How many people are there out there that work on U-Boot that don't have a Linux source tree checked out? Even I have several of those lying around on my development systems and I am an OpenBSD developer ;).
So it is OK to have the DT in Linux but not in U-Boot? I don't even know what to say that. How does that square with your point above?
Ideally the DT's and DT binding would move out of the Linux tree and into a repository of their own. But until that is the case, the Linux tree is the source of truth.
Yes, and this is a long known and slowly in progress kinda-sorta thing. A few more people helping to review things, etc, are always appreciated by upstream.
I am not talking about disabling OF_BOARD, just making it *possible* to do so.
And I don't think it makes sense to do so on most boards that have OF_BOARD in their config.
It should probably close to never be done, unless it's some case where it's crazy-hard to update the device tree correctly for the platform. So it's not a problem on Pi as it's just on the FAT32 partition right there, it's not a problem on Apple M1 as ..however you do it.., and so on.
I can almost hear the argument from here about "but I'm doing some work for U-Boot and need to add..." and that's where we need to figure out what to do next. Yes, we likely need to have some bindings of our own, and developing those AND pushing them upstream will require iterating here. So the developer point of view of how do I whack things to supply my own is valid. But it's not the default use case. The default use case is building the firmware that users rarely see, because their system boots to the OS and they get down to using their system.
I believe that OF_BOARD needs to become a runtime option.
I'm looking at this from the perspective of the Apple M1. But please no. That would only tempt users to flip the switch resulting in a non-bootable system.
If not, there is no way to use the U-Boot deivcetree.
There is no way to use the U-Boot devicetree on these boards, because it is incomplete. And the code to fill in the missing bits lives somewhere else.
I cannot build it in-tree. I cannot make U-Boot use it. It's just a mess.
Correct. So putting the device tree in the U-Boot repository makes no sense.
So we are supposed to run dtc manually to ge tthe DT, then copy it manually, then deal with the include files it needs and the C preprocessing it needs for the bindings?
Of course not. The repository that contains the DT sources will have the infrastructure to do that for you.

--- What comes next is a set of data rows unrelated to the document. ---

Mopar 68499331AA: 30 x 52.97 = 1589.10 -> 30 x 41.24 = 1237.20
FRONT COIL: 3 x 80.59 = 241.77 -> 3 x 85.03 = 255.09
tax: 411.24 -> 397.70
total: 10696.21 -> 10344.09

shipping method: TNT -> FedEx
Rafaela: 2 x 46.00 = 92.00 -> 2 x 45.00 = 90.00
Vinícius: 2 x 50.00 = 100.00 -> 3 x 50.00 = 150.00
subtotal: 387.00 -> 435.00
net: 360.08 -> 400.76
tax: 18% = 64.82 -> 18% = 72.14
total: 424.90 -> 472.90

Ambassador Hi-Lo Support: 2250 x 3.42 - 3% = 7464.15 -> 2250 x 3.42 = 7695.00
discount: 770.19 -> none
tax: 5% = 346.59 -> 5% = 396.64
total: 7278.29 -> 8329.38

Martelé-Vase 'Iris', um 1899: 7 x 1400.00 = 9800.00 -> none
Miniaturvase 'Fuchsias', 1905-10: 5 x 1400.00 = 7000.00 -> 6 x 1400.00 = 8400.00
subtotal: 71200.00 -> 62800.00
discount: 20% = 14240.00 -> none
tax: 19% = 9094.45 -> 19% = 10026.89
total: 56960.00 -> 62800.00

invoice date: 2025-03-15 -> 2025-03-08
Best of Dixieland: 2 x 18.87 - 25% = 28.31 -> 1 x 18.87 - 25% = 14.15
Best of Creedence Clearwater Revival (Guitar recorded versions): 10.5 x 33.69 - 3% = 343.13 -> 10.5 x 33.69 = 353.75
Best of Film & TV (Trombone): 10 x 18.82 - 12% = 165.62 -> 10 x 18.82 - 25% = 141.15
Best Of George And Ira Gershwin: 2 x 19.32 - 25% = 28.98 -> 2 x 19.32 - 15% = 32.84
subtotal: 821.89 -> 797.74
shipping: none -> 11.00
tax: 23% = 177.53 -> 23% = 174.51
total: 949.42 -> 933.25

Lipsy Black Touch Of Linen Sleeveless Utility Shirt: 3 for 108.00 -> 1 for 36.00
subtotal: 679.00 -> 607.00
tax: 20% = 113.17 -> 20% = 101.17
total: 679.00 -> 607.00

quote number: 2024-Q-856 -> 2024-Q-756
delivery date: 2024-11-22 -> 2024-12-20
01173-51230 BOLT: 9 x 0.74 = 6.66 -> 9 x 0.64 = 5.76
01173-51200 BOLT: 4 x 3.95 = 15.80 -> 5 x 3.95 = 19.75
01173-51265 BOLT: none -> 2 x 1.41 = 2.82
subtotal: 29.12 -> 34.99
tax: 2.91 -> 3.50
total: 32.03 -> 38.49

We are making this 'odd' case into the main case. It isn't. If it becomes it one day, I hope we are in a better place with devicetree. Upstreaming bindings is one thing, but we need to develop and test, first.
And the way I test things is that I build the device tree, load it together with the U-Boot binary into m1n1 over serial or USB and run it.
I really don't understand why this is generating so much discussion. How can we get this moving?
Maybe because you're continuously telling is we're doing it wrong and must do it your way?
What is so wrong with having a devicetree in U-Boot for building?
This sounds like you want to make having a devicetree in the actual U-Boot a hard requirement. And that makes no sense to me for the Apple M1 systems.
Why are these boards so special? And what problem does it cause? The only one I have heard is confusion, which I think I have addressed.
They're not special; just different.